Federico Andreotti - WUR

  • My research explores human-environment interactions in the context of environmental change (e.g. environmental degradation, climate change, biodiversity loss). Necessarily, I need to integrate different scientific disciplines and approaches to better understand emerging environmental changes that affect and are affected by human decision-making. As such, inter- and transdisciplinarity are natural parts of the research processes I engage in. Gaming and simulations are some of the ways I co-create understanding of complex systems, experience potential future trajectories, and unpack future-looking decision-making (e.g. dependencies, differing capacities, uncertainties). I have been involved in a number of collaborative endeavours to engage with people at my home university as well as nationally, and internationally. Together with Federico, we have developed a space for people to connect people in Wageningen University & Research for gaming.

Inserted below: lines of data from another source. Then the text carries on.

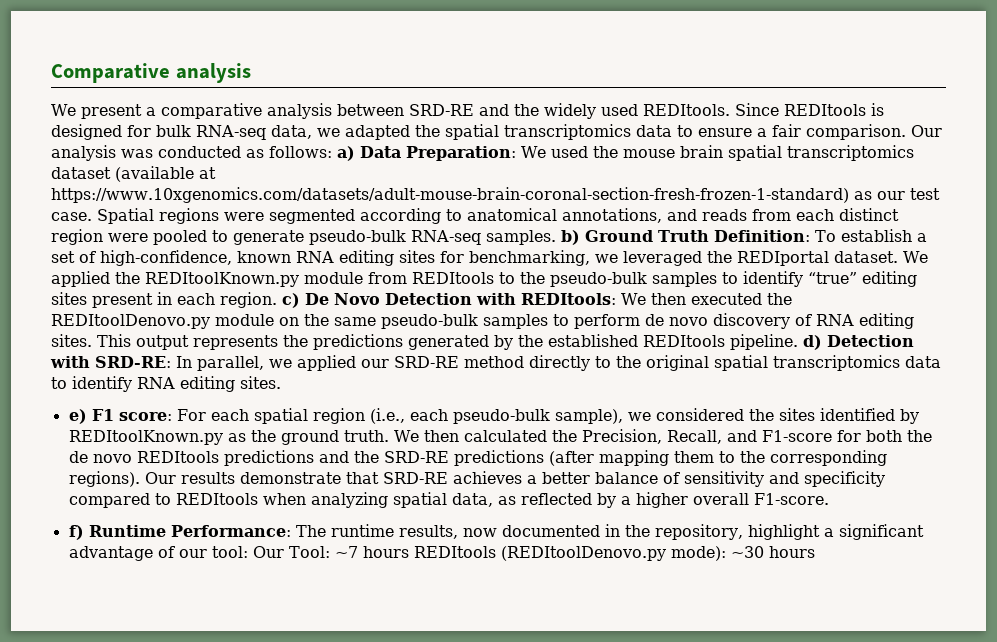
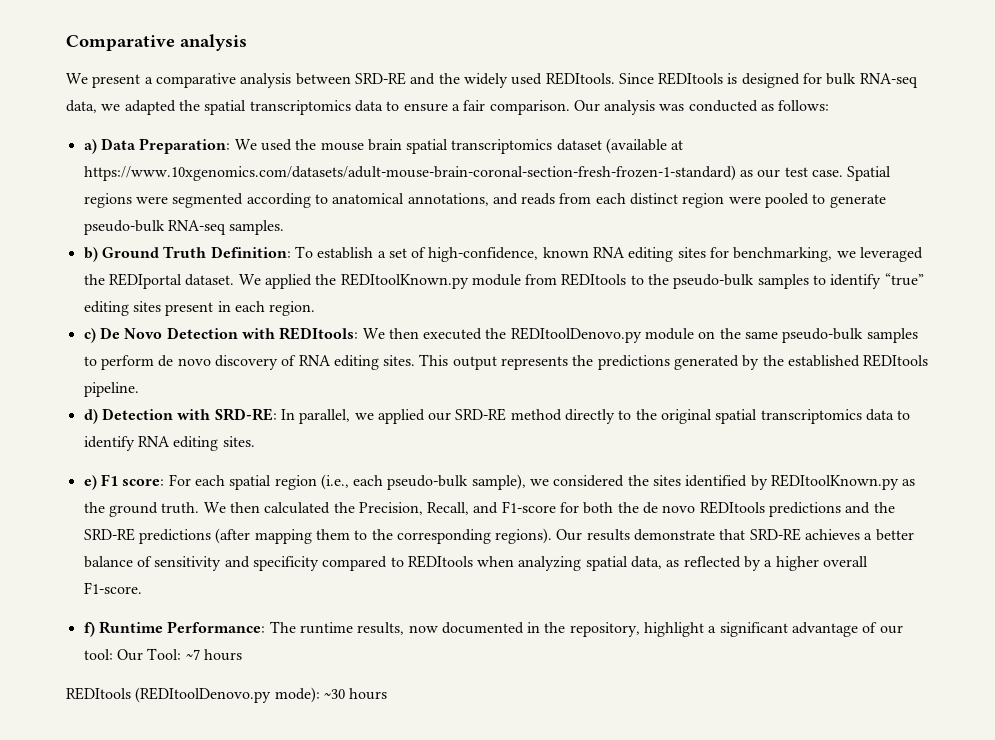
- Our analysis was conducted as follows: a) Data Preparation: We used the mouse brain spatial transcriptomics dataset (available at https://www.10xgenomics.com/datasets/adult-mouse-brain-coronal-section-fresh-frozen-1-standard) as our test case.
+ Our analysis was conducted as follows:
+ a) Data Preparation: We used the mouse brain spatial transcriptomics dataset (available at https://www.10xgenomics.com/datasets/adult-mouse-brain-coronal-section-fresh-frozen-1-standard) as our test case.
- Spatial regions were segmented according to anatomical annotations, and reads from each distinct region were pooled to generate pseudo-bulk RNA-seq samples. b) Ground Truth Definition: To establish a set of high-confidence, known RNA editing sites for benchmarking, we leveraged the REDIportal dataset.
+ Spatial regions were segmented according to anatomical annotations, and reads from each distinct region were pooled to generate pseudo-bulk RNA-seq samples.
+ b) Ground Truth Definition: To establish a set of high-confidence, known RNA editing sites for benchmarking, we leveraged the REDIportal dataset.
- We applied the REDItoolKnown.py module from REDItools to the pseudo-bulk samples to identify “true” editing sites present in each region. c) De Novo Detection with REDItools: We then executed the REDItoolDenovo.py module on the same pseudo-bulk samples to perform de novo discovery of RNA editing sites.
+ We applied the REDItoolKnown.py module from REDItools to the pseudo-bulk samples to identify “true” editing sites present in each region.
+ c) De Novo Detection with REDItools: We then executed the REDItoolDenovo.py module on the same pseudo-bulk samples to perform de novo discovery of RNA editing sites.
- This output represents the predictions generated by the established REDItools pipeline. d) Detection with SRD-RE: In parallel, we applied our SRD-RE method directly to the original spatial transcriptomics data to identify RNA editing sites.
+ This output represents the predictions generated by the established REDItools pipeline.
+ d) Detection with SRD-RE: In parallel, we applied our SRD-RE method directly to the original spatial transcriptomics data to identify RNA editing sites.
- f) Runtime Performance: The runtime results, now documented in the repository, highlight a significant advantage of our tool: Our Tool: ~7 hours REDItools (REDItoolDenovo.py mode): ~30 hours
+ f) Runtime Performance: The runtime results, now documented in the repository, highlight a significant advantage of our tool: Our Tool: ~7 hours
+ REDItools (REDItoolDenovo.py mode): ~30 hours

    As a WIMEK postdoctoral researcher on transdisciplinary research, I am looking at how we can take transdisciplinary research and education further and create space for knowledge sharing. I am encouraged by the physical and thinking space CUCo offers EWUU researchers to explore unusual collaborations and innovative ideas. Moreover, the Spark grant is set up more like a process than a project, which gives participants the space to develop interdisciplinary competencies and grow their network with people outside their institution while developing their research visions. CUCo is an exciting place to meet. Whenever I have a day at CUCo or with people from CUCo, I leave inspired and energized.

    I look forward to entering the next phase of the Spark process and hope that you also find your research spark.